If you use Twitter you may have seen Frank Gardner tweet his frustration at being left on a plane at the weekend after Heathrow Airport failed to deliver his wheelchair to him when he landed. It’s a problem lots of wheelchair-users have faced – but what causes it?
“It’s happened again. Stuck on an empty plane at Heathrow airport long after everyone else is off,” Frank angrily typed on Sunday night from a runway at the UK’s largest airport having arrived from Estonia via Helsinki. “‘No staff to get my wheelchair off the plane’. I am SO disappointed.”
The security correspondent’s tweet was liked 43,400 times as followers sympathised or expressed their shock at the incident.
While many wheelchair-users told the BBC’s Access All podcast they had often experienced similar incidents, Heathrow Airport cited Covid-19 as the problem.
Ben Furner experienced the same thing just weeks earlier at a different British airport. He was left on a plane while someone went in search of his mobility scooter.

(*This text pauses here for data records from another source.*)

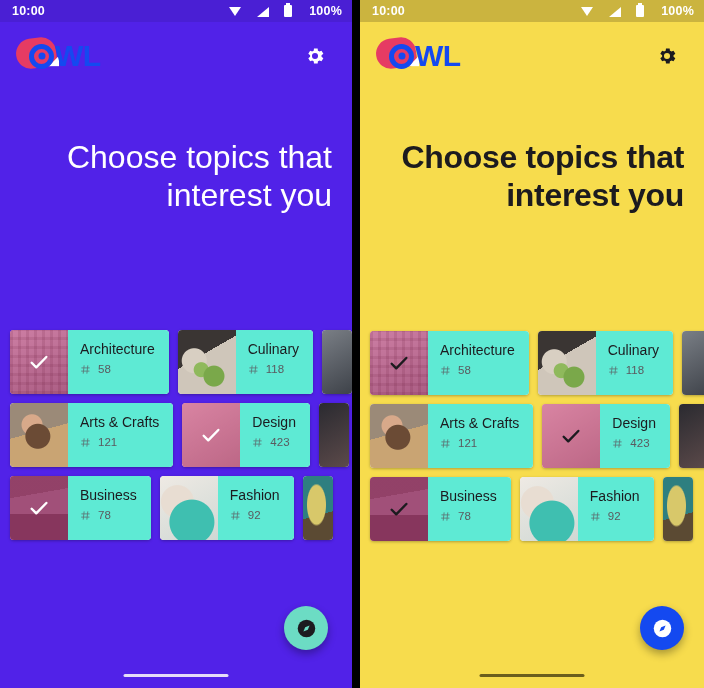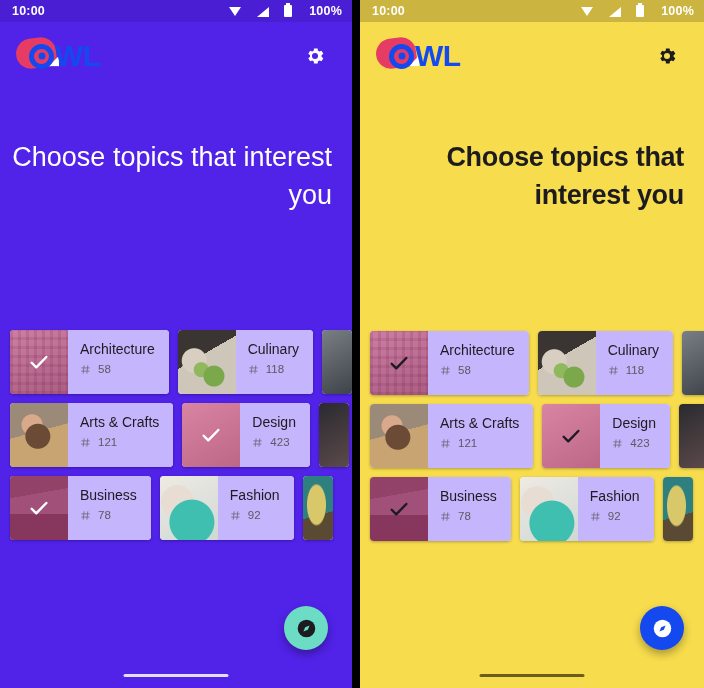--- a/index.html
+++ b/index.html
@@ -87,7 +87,7 @@
   
   .title {
     padding:48px 20px 0 12px; text-align:right;
-    font-size:27px; line-height:38px;
+    font-size:32px; line-height:38px;
   }
   .left  .title { color:#FFFFFF; font-weight:normal; }
   .right .title { color:#1C1B1F; font-weight:bold; letter-spacing:-0.3px; }

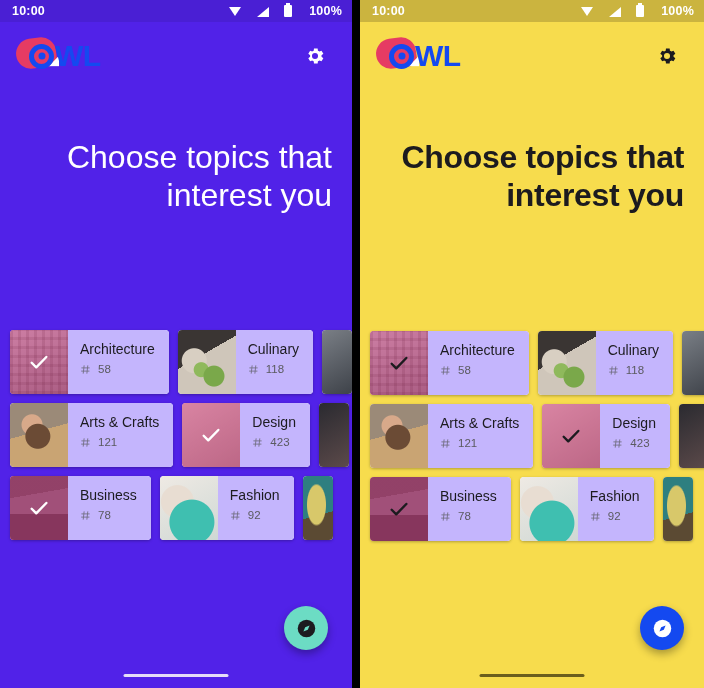--- a/index.html
+++ b/index.html
@@ -115,7 +115,7 @@
   .check svg { display:block; width:22px; height:22px; }
 
   .card-body {
-    padding:11px 14px 0 12px; min-width:0; background:#c4b5fd;
+    padding:11px 14px 0 12px; min-width:0; background:#5eead4;
     display:flex; flex-direction:column;
   }
   .card-title {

“It had been agreed that the mobility scooter would be made available to me at the entrance of the plane, but there was nobody to fetch it up, so I was left.”
He was offered the use of an airport wheelchair and told he could go to baggage reclaim to collect his scooter.
But Ben explains this is unacceptable. Wheelchairs are often customised and built to personal specifications and a generic, ill-fitting, wheelchair won’t necessarily support someone in a safe and comfortable way.
In the end, when the new crew boarded the plane to prepare for the next flight and found Ben still sitting there, the captain intervened and arranged for his scooter to be retrieved.
“I was lucky because the captain took a personal and direct interest…that of course, shouldn’t be required.”
According to the Civil Aviation Authority, the UK’s regulator, the responsibility lies with the airport to provide assistance to passengers when they are on the ground. That includes retrieving wheelchairs from the hold and returning them to passengers who have landed.
When the system doesn’t work, or the communication breaks down, it’s frustrating and it’s not always a one-off.
“This is now the fourth time that this has happened to me in just over four years,” Frank sighs.